Per me, che sono da sempre un lettore di Carmilla, partecipare direttamente al dibattito è stato innanzitutto un onore. All'inizio ero piuttosto scettico, infatti la scelta degli autori mi era parsa pretestuosa, forse perché saltava all'occhio la presenza di autori tradizionalmente vicini a Wu Ming quali Genna o Evangelisti. Dal commento in cui esprimevo questa perplessità - in modo non troppo carino, tra l'altro - e dalla risposta di WM1 è partito un dibattito che si è rivelato invece estremamente fruttuoso. Un lettore ha pure detto che a suo avviso "Alba di piombo" (il romanzo breve SIC, N.d.A.) era nuova epica italiana! Così abbiamo cominciato analizzando gli elementi NIE presenti nei lavori SIC, e da lì ci è venuta l'idea di scrivere il saggio sul realismo liquido.

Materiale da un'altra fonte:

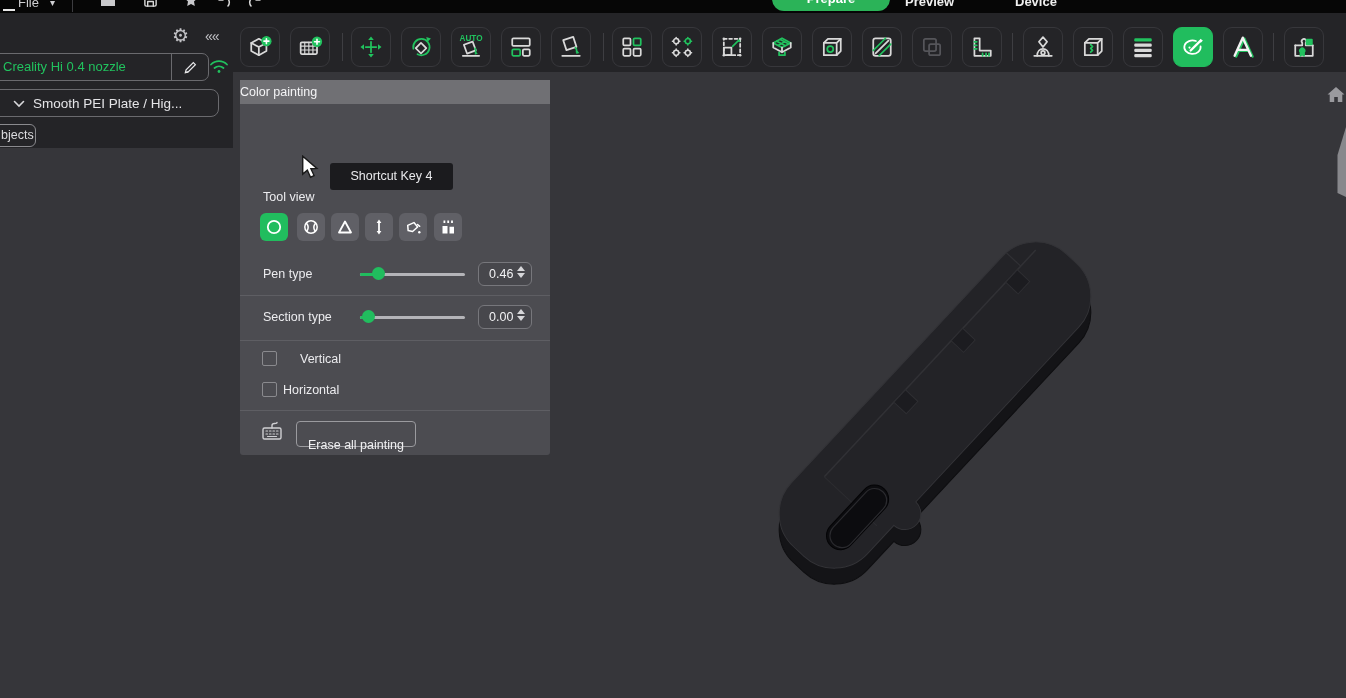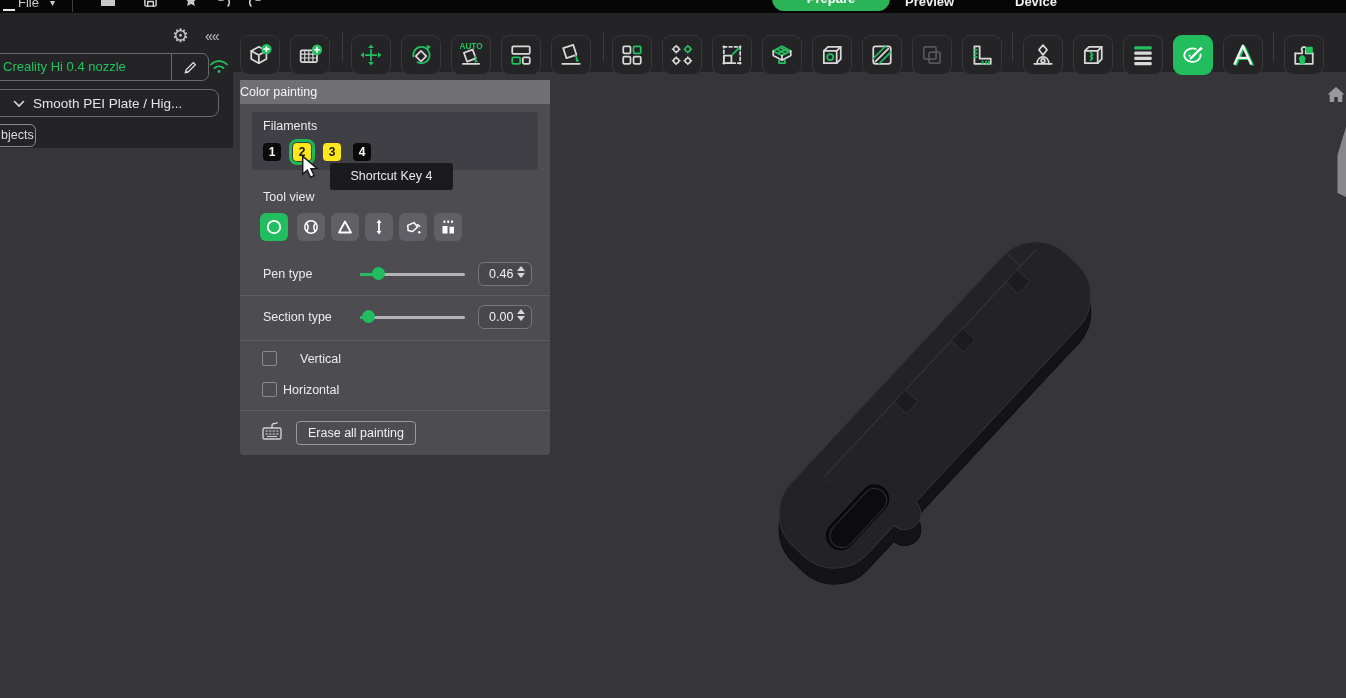--- a/index.html
+++ b/index.html
@@ -19,7 +19,7 @@
   .toolstrip { position:absolute; left:0; top:13px; width:1346px; height:59px; background:#242427; }
   .sidebartop { position:absolute; left:0; top:13px; width:233px; height:135px; background:#242427; }
 
-  .tbtn { position:absolute; top:35px; width:40px; height:40px; border-radius:9px; border:1px solid #37373b; background:#242427;
+  .tbtn { position:absolute; top:27px; width:40px; height:40px; border-radius:9px; border:1px solid #37373b; background:#242427;
           display:flex; align-items:center; justify-content:center; }
   .tbtn svg { width:28px; height:28px; }
   .tbtn.active { background:#21bd5e; border-color:#21bd5e; }

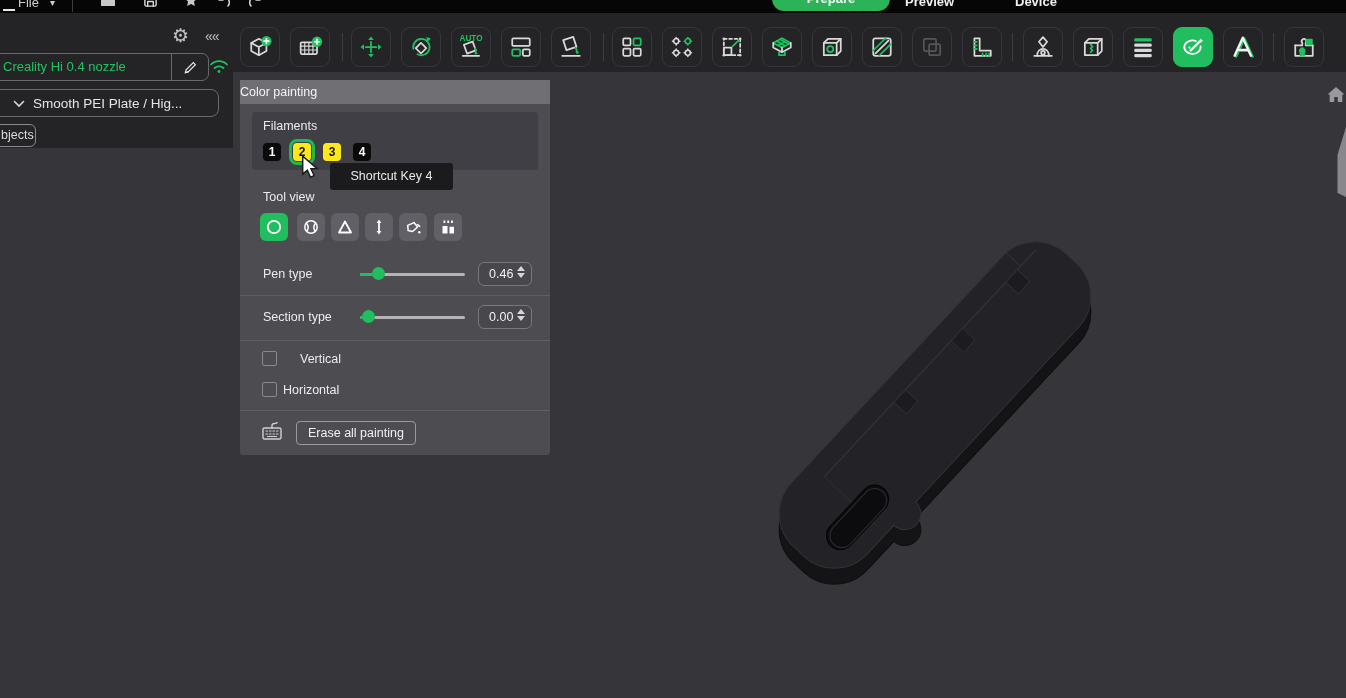--- a/index.html
+++ b/index.html
@@ -365,13 +365,6 @@
 <div class="panel">
   <div class="panel-header">Color painting</div>
 
-  <div class="fil-box">
-    <div class="fil-label">Filaments</div>
-    <div class="swatch sw-black" style="left:11px;">1</div>
-    <div class="swatch sw-yellow sw-sel" style="left:41px;">2</div>
-    <div class="swatch sw-yellow" style="left:71px;">3</div>
-    <div class="swatch sw-black" style="left:101px;">4</div>
-  </div>
 
   <div class="sec-label" style="left:23px; top:110px;">Tool view</div>
 

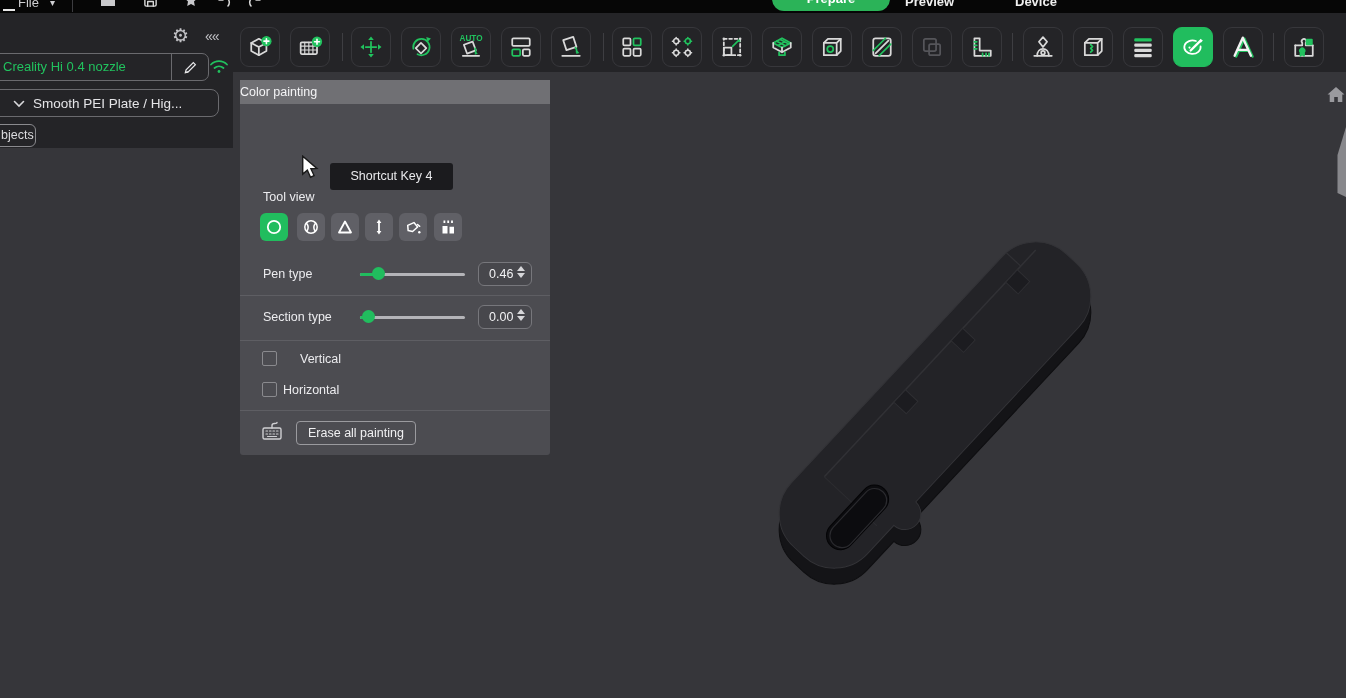--- a/index.html
+++ b/index.html
@@ -70,7 +70,7 @@
   .spin .up    { width:0; height:0; border-left:4px solid transparent; border-right:4px solid transparent; border-bottom:5px solid #d6d6d9; }
   .spin .down  { width:0; height:0; border-left:4px solid transparent; border-right:4px solid transparent; border-top:5px solid #d6d6d9; }
   .checkbox { position:absolute; width:15px; height:15px; border:1px solid #8a8a8e; border-radius:2px; background:transparent; }
-  .erase-btn { position:absolute; left:56px; top:341px; height:24px; padding:0 11px; border:1px solid #9a9a9e; border-radius:4px;
+  .erase-btn { position:absolute; left:56px; top:341px; height:24px; padding:12px 11px; border:1px solid #9a9a9e; border-radius:4px;
                color:#f0f0f2; font-size:12.5px; line-height:22px; background:#50505a00; }
   .kbd-icon { position:absolute; left:20px; top:338px; }
 

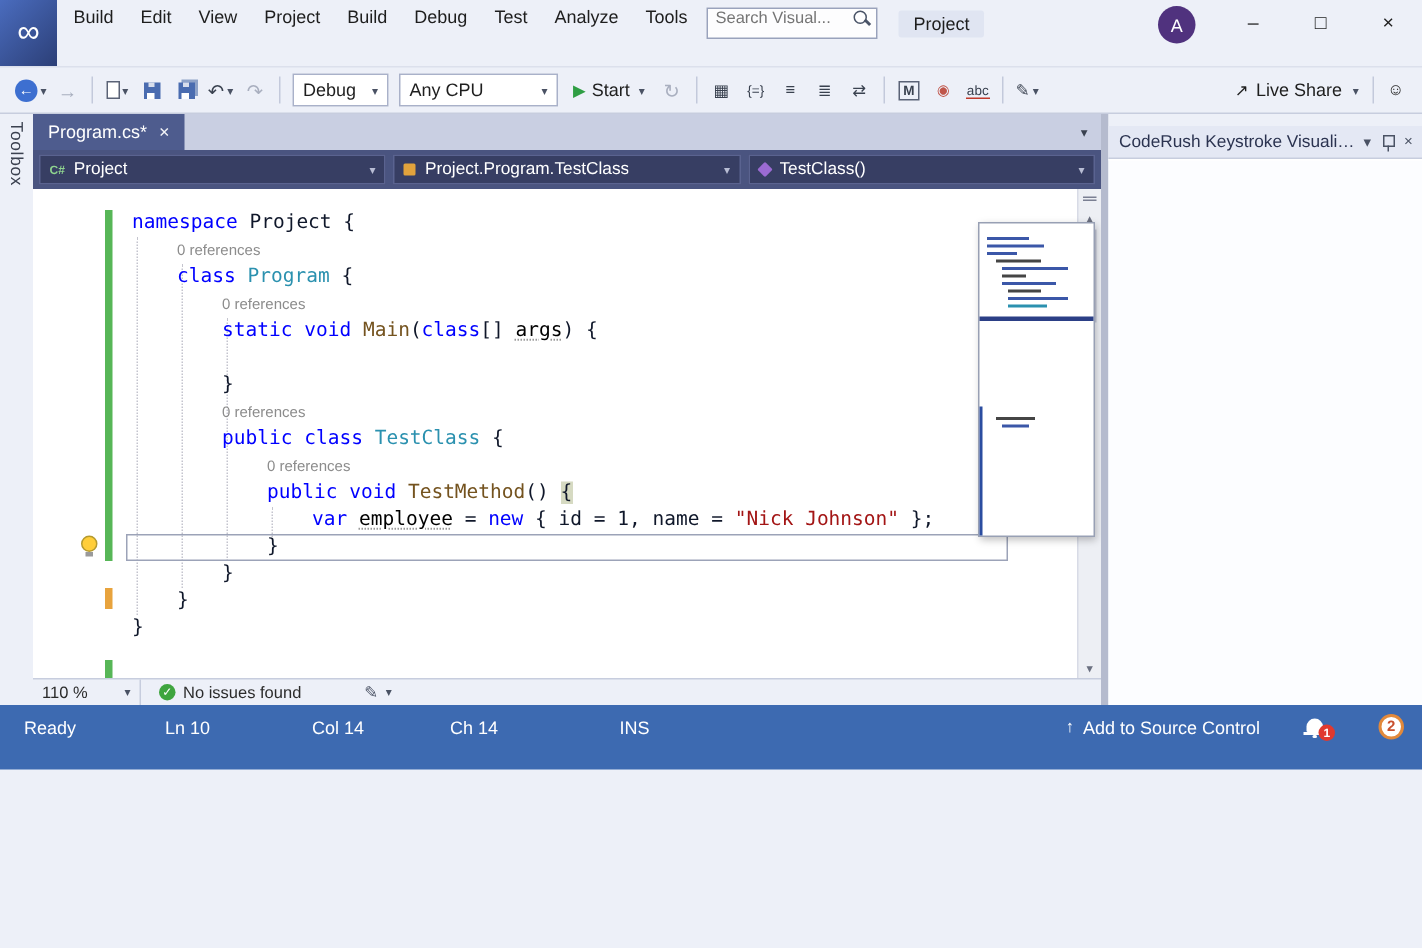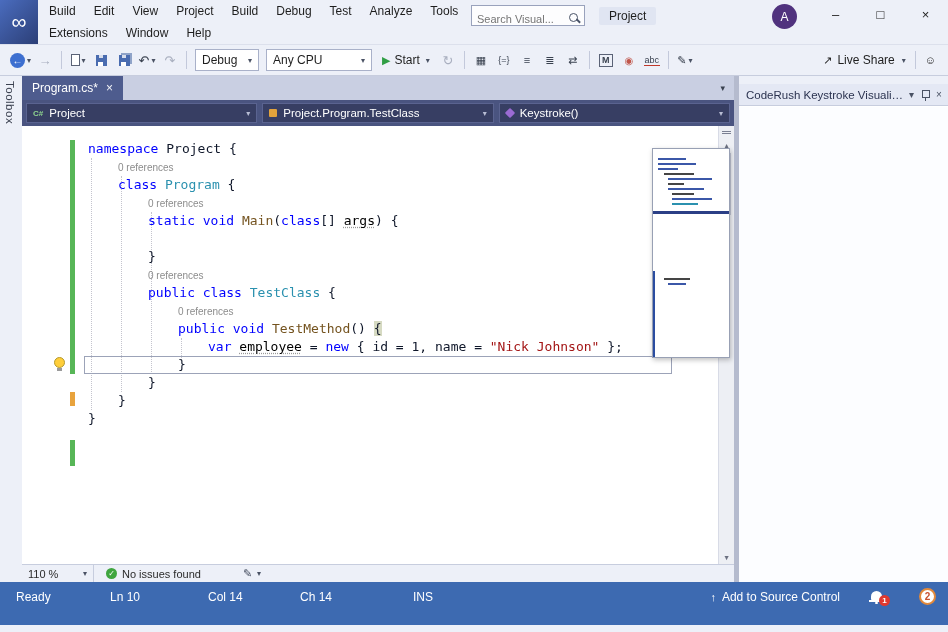--- a/index.html
+++ b/index.html
@@ -12,7 +12,7 @@
   .menus{padding-left:2px}
   .menu-row{display:flex;height:22px;align-items:center}
   .menu-row span{padding:3px 9px;cursor:default;white-space:nowrap}
-  .search-box{position:absolute;left:471px;top:5px;width:114px;height:21px;background:#FDFDFE;border:1px solid #99A2BC;display:flex;align-items:flex-end}
+  .search-box{position:absolute;left:471px;top:5px;width:114px;height:21px;background:#FDFDFE;border:1px solid #99A2BC;display:flex;align-items:flex-start}
   .search-box input{flex:1;border:none;outline:none;font:11px "Liberation Sans",sans-serif;color:#6A6A6A;padding-left:5px;background:transparent;min-width:0}
   .mag{width:13px;height:13px;position:relative;margin-right:3px;flex:none}
   .mag::before{content:"";position:absolute;left:1px;top:1px;width:7px;height:7px;border:1.5px solid #4A5468;border-radius:50%}

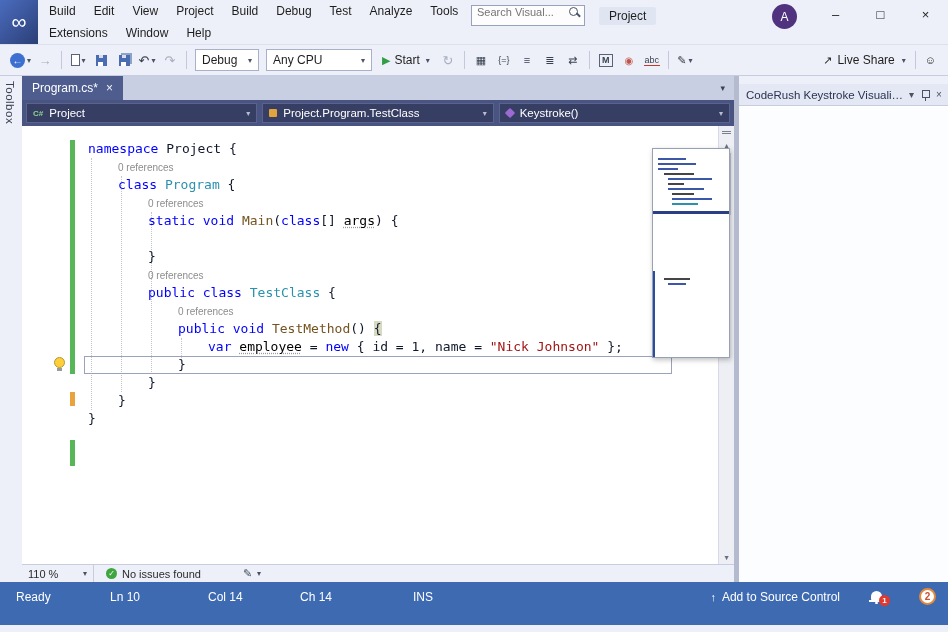--- a/index.html
+++ b/index.html
@@ -150,11 +150,6 @@
         <span>Analyze</span>
         <span>Tools</span>
       </div>
-    <div class="menu-row">
-        <span>Extensions</span>
-        <span>Window</span>
-        <span>Help</span>
-      </div>
   </div>
   <div class="search-box">
     <input placeholder="Search Visual..." style="">

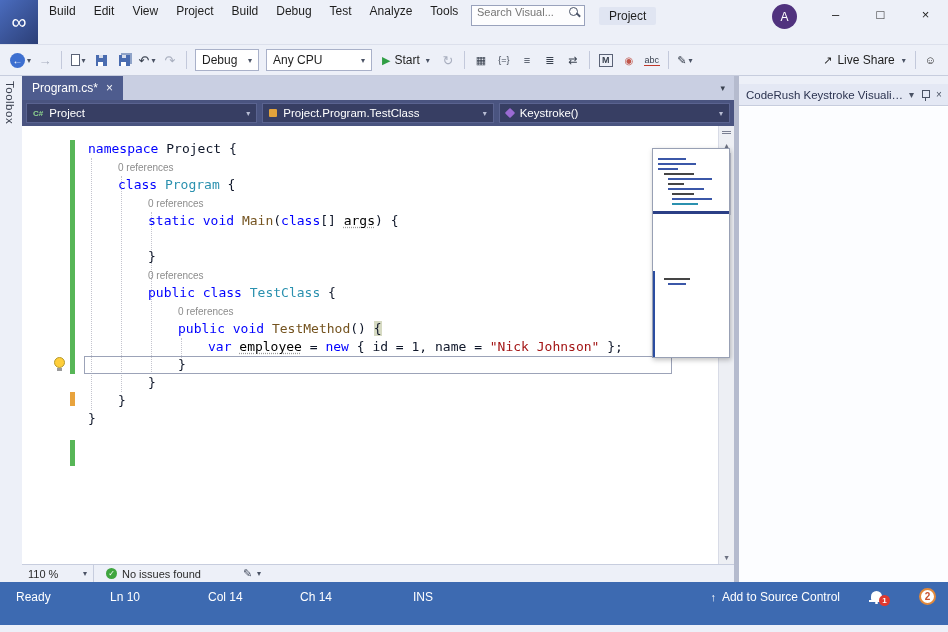--- a/index.html
+++ b/index.html
@@ -47,7 +47,7 @@
   .tb-right{margin-left:auto;display:flex;align-items:center;gap:5px;padding-right:4px}
 
   
-  .main{display:flex;height:506px}
+  .main{display:flex;height:394px}
   .toolbox-strip{width:22px;background:#EDF0F8;position:relative;flex:none}
   .toolbox-label{position:absolute;top:5px;left:4px;writing-mode:vertical-rl;font-size:11.5px;color:#3B4150;letter-spacing:.5px}
   .editor-col{width:712px;display:flex;flex-direction:column;background:#fff;flex:none}

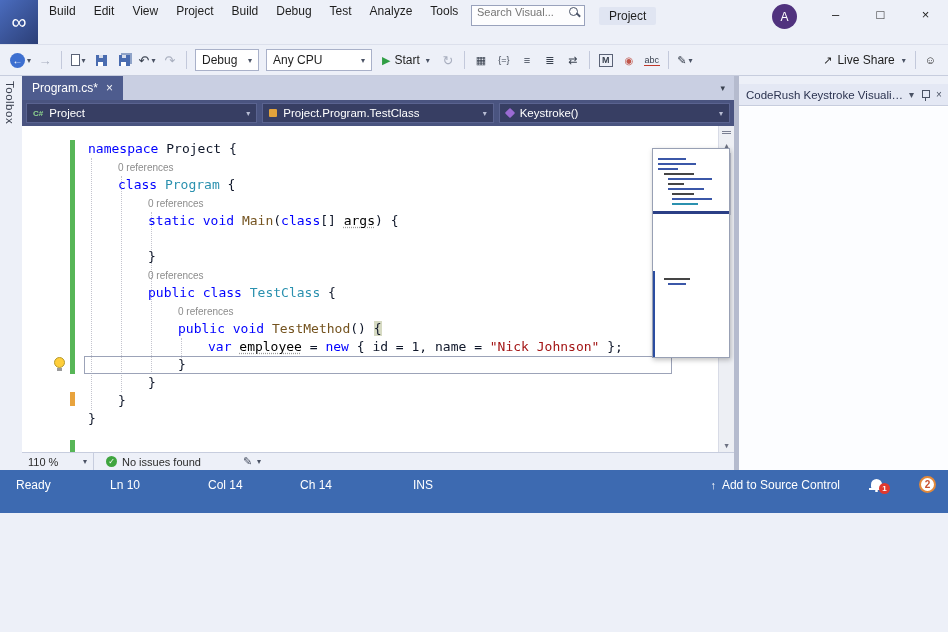--- a/index.html
+++ b/index.html
@@ -259,7 +259,7 @@
       </div>
       <div class="nav-combo">
         <span class="ico-method"></span>
-        <span class="txt">Keystroke()</span>
+        <span class="txt">TestClass()</span>
         <span class="caret">▾</span>
       </div>
     </div>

A conti fatti, e al di là dei singoli punti del saggio sulla NIE, credo che WM1 abbia gettato un sasso importante in uno stagno solo apparentemente fermo, come ha dimostrato il grosso dibattito che è venuto fuori. Il momento, per la narrativa italiana contemporanea, è senz'altro vitale, ci sono un sacco di realtà e autori interessanti e si sentiva il bisogno di categorizzare, ordinare, provare a fare un punto della situazione, o almeno di una parte di essa. Il fatto poi che la nostra narrativa ampli il proprio respiro e diventi meno leziosa e pop, impegnandosi piuttosto a raccontare una società, probabilmente deriva anche dalla latitanza del giornalismo italiano negli ultimi due decenni.

 

Sono d’accordo, anzi, come ho avuto modo di dire altrove, è quasi imbarazzante che sia proprio uno degli attori principali di una determinata temperie letteraria a doverne descrivere criticamente esiti e prospettive. I critici e i lettori sono sempre, stranamente, altrove; o forse semplicemente non hanno voglia di fare un cazzo. Tornando a noi, che progetti hai per il tuo futuro, stai già lavorando ad un altro romanzo? Ho appena finito la stesura di un romanzo a tema sportivo, scritto a quattro mani con il drammaturgo Matteo Salimbeni e sto lavorando a una versione ampliata e più ragionata di "Personaggi precari", che includerà le selezioni pubblicate su Nazione Indiana. Oltre a questo, nel 2009 partirà il Romanzo Aperto SIC, un libro a duecento mani sul tema della memoria che a noi fondatori prenderà sicuramente molto tempo. Ho anche un nuovo romanzo in cantiere, ma per ora non ho scritto più di una ventina di pagine decenti, quindi parlarne è prematuro.